このメカニズムを逆にとれば、脳の聴覚領域に入ってこなくなった音刺激を、再度入れてあげれば、脳の神経細胞は刺激を求めて非聴覚野へ神経を伸ばさないようになるというわけです。事実、補聴器やTRTTinnitus Retraining Therapy:特定の音のみを与え続けることに特化した耳鳴り順応療法)、さらには人工内耳といった失われた音を取り戻す人工聴器など耳に音を入れる状況が、耳鳴りを軽減したという報告が多数あります。米国の耳鼻咽喉科学会が長年の耳鳴り治療の莫大なデータをまとめ、2014年に治療に対する一定の評価を示しており、そこでも難聴を伴う耳鳴りに対しては補聴器は推奨治療として、TRTを含む音を入れる「音響療法」は一定の効果のある治療として評価されております。補聴器や「音響療法」の他には精神・心療内科領域の治療であるカウンセリングや耳鳴りへの注意をそらすトレーニングを含む「認知行動療法」も推奨治療とされており、「生活に支障が出る状況」を「生活に支障が出ない状況」にするという意味でも効果は高いとされております。

その他の治療、いわゆる内服を含む薬物療法やマッサージなどは残念ながら科学的根拠に乏しい耳鳴りの治療ということになります。
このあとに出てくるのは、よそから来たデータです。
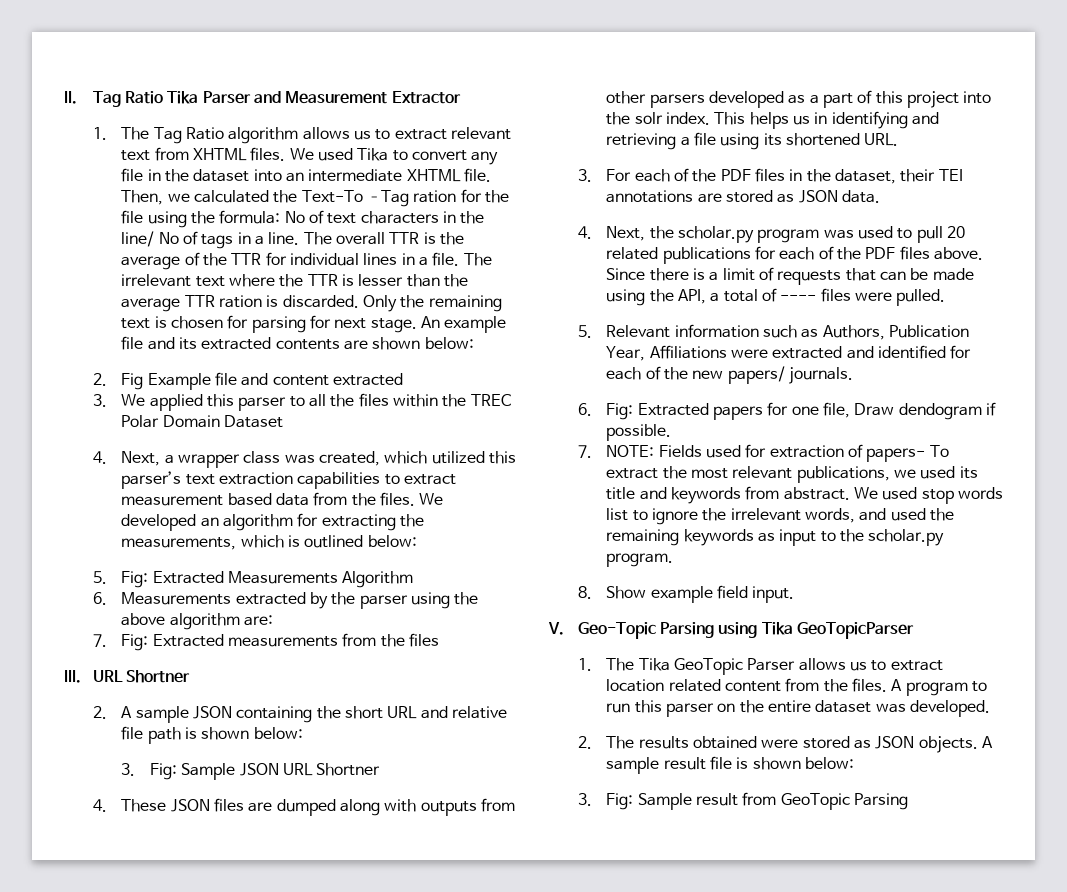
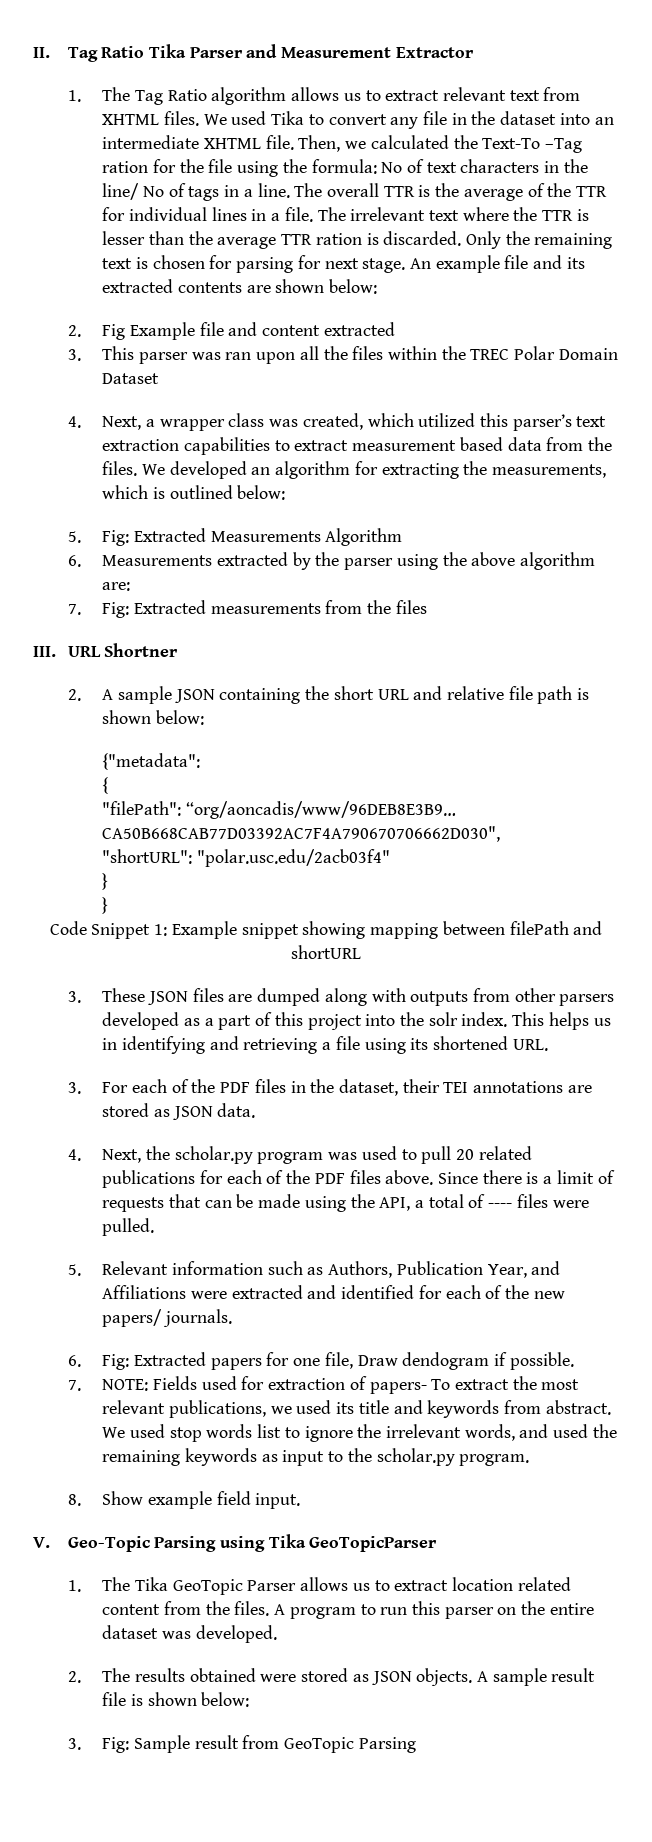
- 3. We applied this parser to all the files within the TREC Polar Domain Dataset
+ 3. This parser was ran upon all the files within the TREC Polar Domain Dataset
- 3. Fig: Sample JSON URL Shortner
- 4. These JSON files are dumped along with outputs from other parsers developed as a part of this project into the solr index.
+ {"metadata":
+ {
+ "filePath": “org/aoncadis/www/96DEB8E3B9… CA50B668CAB77D03392AC7F4A790670706662D030",
+ "shortURL": "polar.usc.edu/2acb03f4"
+ }
+ }
+ Code Snippet 1: Example snippet showing mapping between filePath and shortURL
+ 3. These JSON files are dumped along with outputs from other parsers developed as a part of this project into the solr index.
- 5. Relevant information such as Authors, Publication Year, Affiliations were extracted and identified for each of the new papers/ journals.
+ 5. Relevant information such as Authors, Publication Year, and Affiliations were extracted and identified for each of the new papers/ journals.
ただ実際には、それらが効いたという方も少ないながらもおられますので一概に無効とは言えないのですが、近年の研究でそれらのメカニズムもだんだん明らかになってきています。一例を挙げれば、難聴を伴わない耳鳴りの一つに体性耳鳴(皮膚感覚並びに顎関節や首の筋肉の感覚といった体性感覚の不調による耳鳴り)と呼ばれるものがあり、脳幹(脳の中枢)にある体性感覚のコントロールセンターと聴覚の伝導を中継する部分との間で新たな神経の伸長が出来上がってしまうことで、耳鳴りが発生するメカニズムが言われてきております。こういうケースでは顎関節や頸部のマッサージで体性感覚のコントロールセンターに刺激を与えることが耳鳴りの抑制に有効であるという報告も上がってきており、マッサージも病態によっては有効といえる可能性を示しております。